At first glance, both moves seem totally different. One’s on the floor, the other has you pressing your back against the wall. One screams “ab workout,” the other looks like a quad killer. But don’t be fooled—both are secretly great for your core, and each has its own perks depending on what you’re after.
If you’re trying to choose the right move to fire up your midsection (and maybe even your legs or upper body), let’s break it all down in a way that actually makes sense.
The 1-Minute Plank: More Than Just an Ab Burner
The plank has become a gold-standard move in core training, and for good reason. It looks easy until about 20 seconds in when your body starts to shake and your brain starts to question your life choices.
What it targets:
- Core (especially deep stabilizers like the transverse abdominis)
- Shoulders
- Glutes
- Quads
- Lower back
How it works:
In a high plank position, you’re holding your body in a straight line from head to heels. Your core works to keep your hips from sagging, your shoulders stay stacked, and your entire body stays tight and braced.
What makes it awesome:
- Works more than just your abs
- Builds full-body tension
- Improves posture and shoulder stability
- Can be done anywhere
Common mistakes:
- Dropping your hips or letting them rise too high
- Letting your head hang or overextending your neck
- Holding your breath (don’t do this—seriously)

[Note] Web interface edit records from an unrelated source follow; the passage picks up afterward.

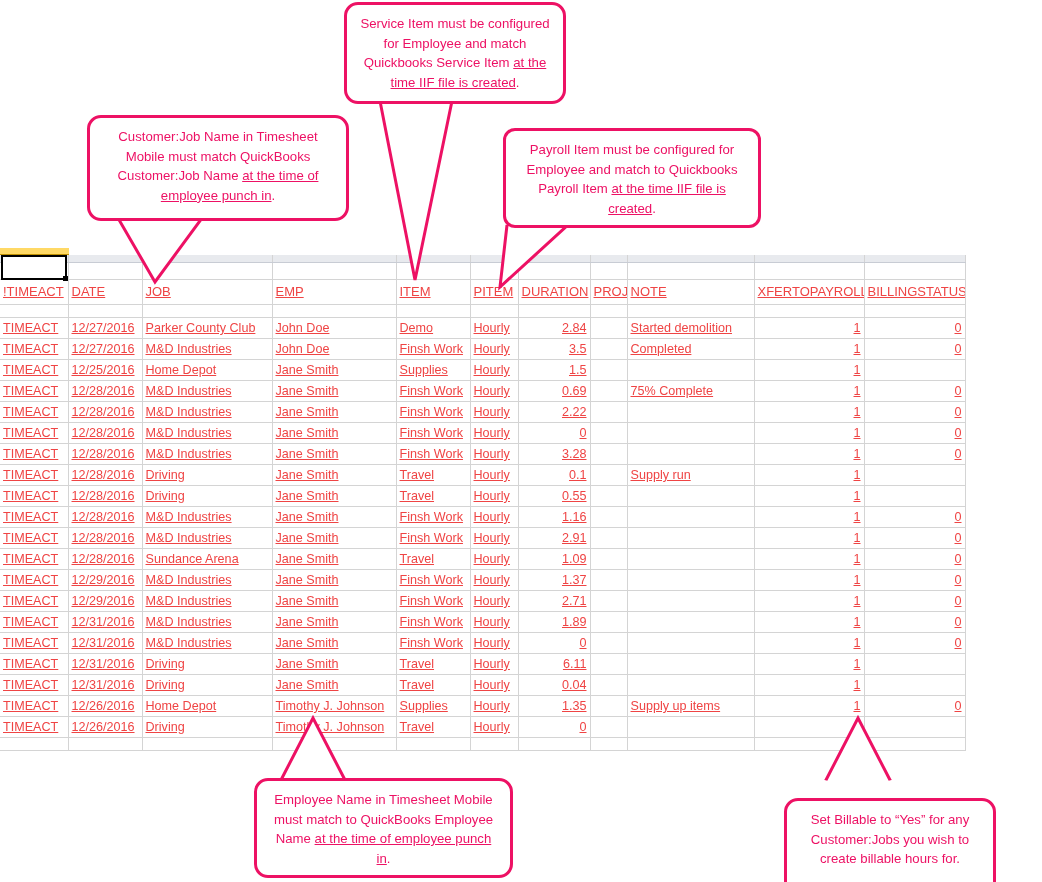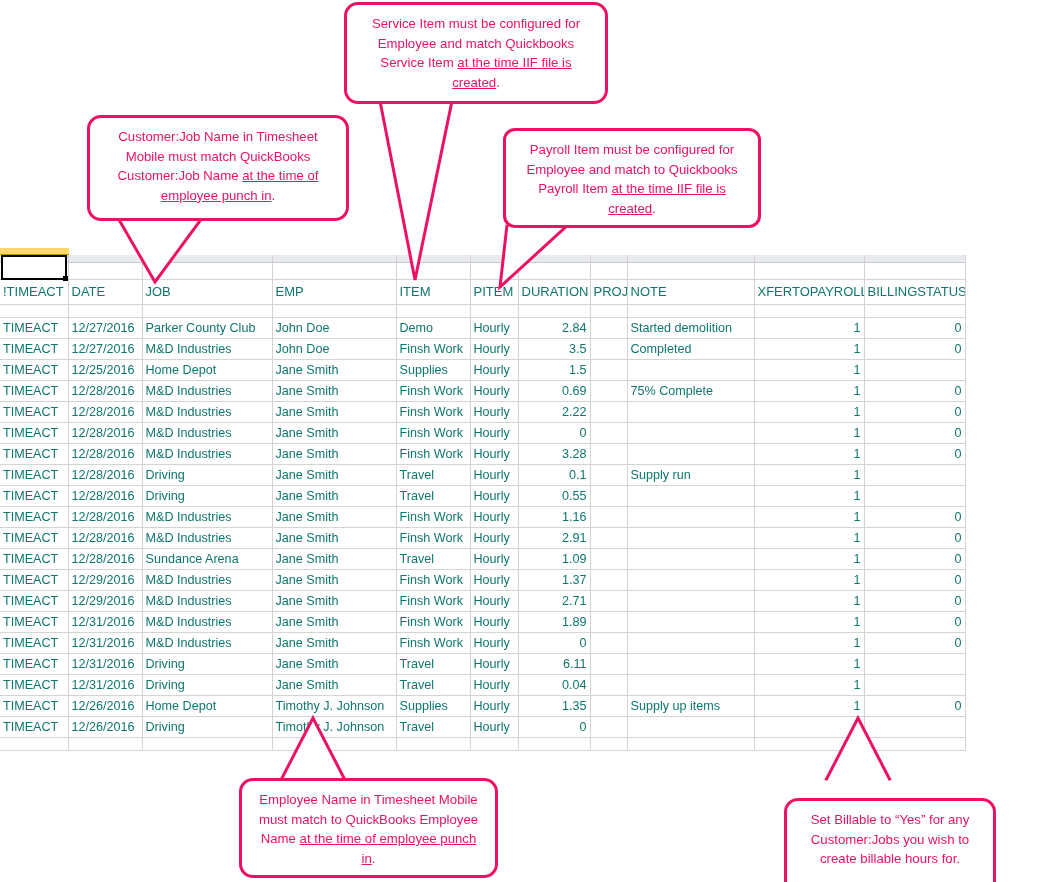"Service Item must be configured" #co-service { width: 264px -> 222px }
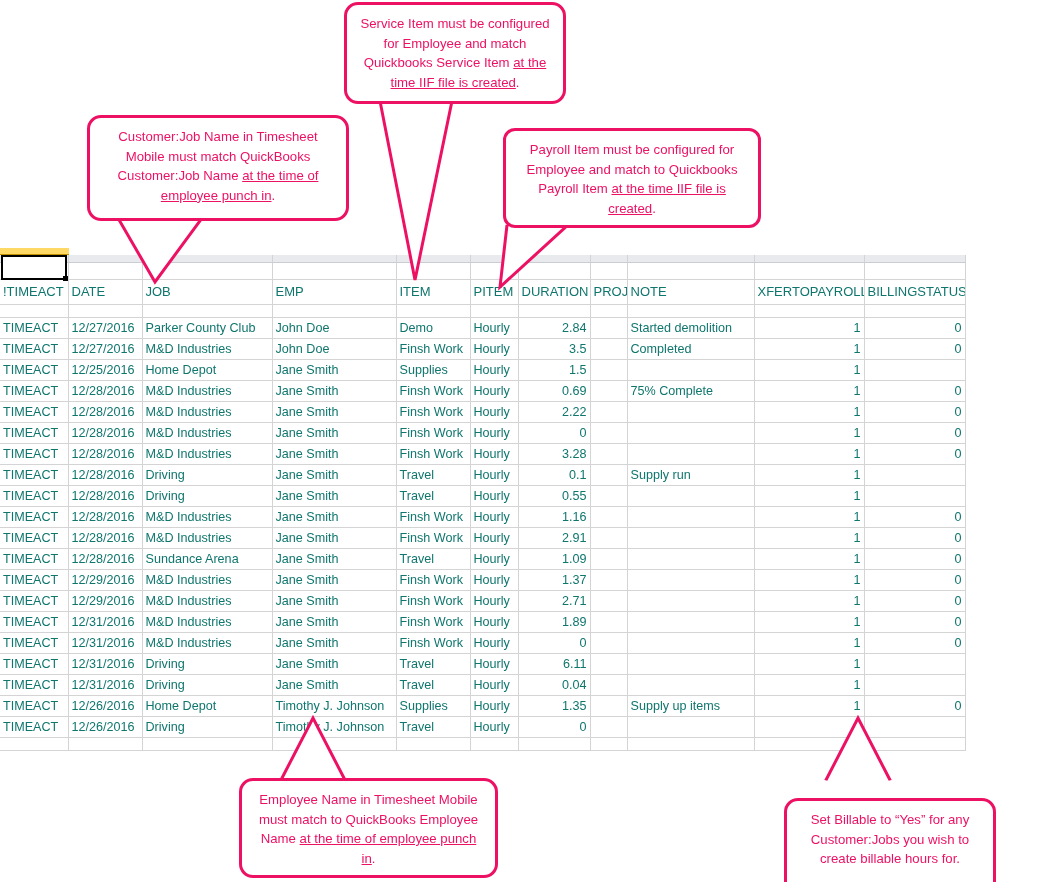"!TIMEACT" table.grid { color: #0f766e -> #ef4444; text-decoration: none -> underline }
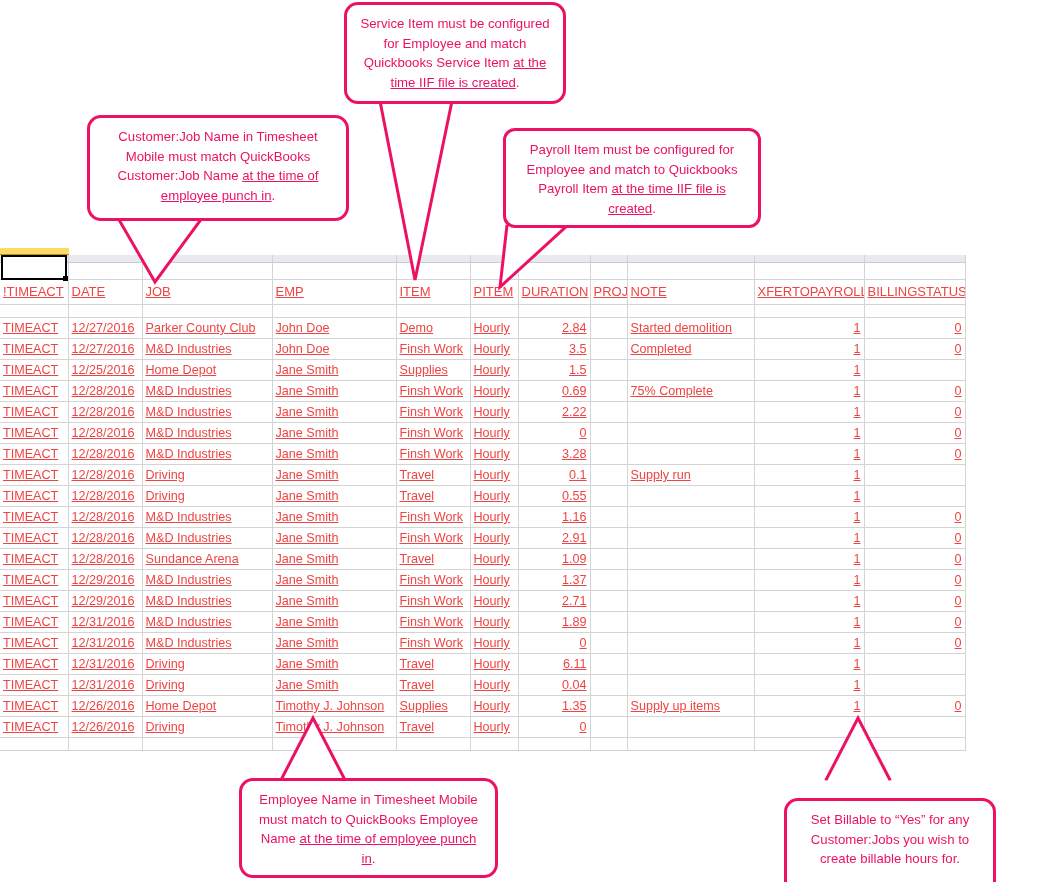"Employee Name in Timesheet Mobile" #co-employee { left: 239px -> 254px }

Pro tip: Squeeze your glutes and thighs tight, and press the floor away with your hands. It’ll take pressure off your back and help you engage your core better.
The 1-Minute Wall Sit: The Silent Leg and Core Crusher
Now let’s talk about the underrated wall sit. This one looks super chill—you’re just sitting there against the wall, right? Not quite.
What it targets:
- Quads
- Glutes
- Hamstrings
- Core (especially lower core and deep stabilizers)
- Mental toughness, no joke
How it works:
You slide your back against a wall and lower into a seated position, knees at 90 degrees, feet flat. Your legs take the brunt of the load, but your core is constantly working to keep your back flat and your balance steady.
What makes it awesome:
- Builds endurance and strength in your lower body
- Strengthens your core in an upright, functional way
- Helps with posture and spinal alignment
- No equipment or floor space needed
Common mistakes:
- Knees pushing too far forward
- Arching your lower back
- Resting hands on thighs (yep, that’s cheating)
Pro tip: Keep your core engaged the entire time. Draw your belly button in gently toward your spine and stay upright through your chest.
Which Is Better for Core Strength?
Honestly? They both are. But the “better” one depends on your goal and where you’re at in your fitness journey.
Choose the Plank if you:
- Want a full-body static hold that directly targets your core
- Need to strengthen your shoulders and improve posture
- Want more variety (side planks, forearm planks, shoulder taps—you name it)
- Prefer floor-based workouts or want to integrate it into yoga or Pilates
Go with the Wall Sit if you:
- Want a serious leg and core challenge
- Need an upright core move that doesn’t strain the wrists
- Are working on balance, stability, or preparing for real-world movements
- Want something that doesn’t require getting on the ground
If you’ve got time, why not do both? A quick combo could look like this:
- 1-minute plank
- 30 seconds rest
- 1-minute wall sit
Repeat that circuit 2–3 times and you’ve got a killer core + leg burn with zero equipment.
Real-World Core Training Is About Variety
Here’s the thing: your core isn’t just about getting abs or holding one perfect pose. It’s about being strong in different positions, under different types of load and tension.
- Planks teach your body how to resist movement and brace during dynamic activity.
- Wall sits challenge your core while your lower body carries your weight in a more upright, real-life position.
In daily life, your core works to stabilize whether you’re picking up a box, climbing stairs, or just standing with good posture. Doing both of these movements regularly gives you a more complete, practical kind of strength.
Final Thought
If you’re picking between a 1-minute plank and a wall sit for your core, you really can’t go wrong. One brings total-body tension and floor strength. The other delivers a grounded burn that sneaks up on your abs while lighting up your legs.
Try them both. Pay attention to how each one feels. Over time, you’ll start to notice not just better abs, but better posture, stronger lifts, and more confidence in how you move.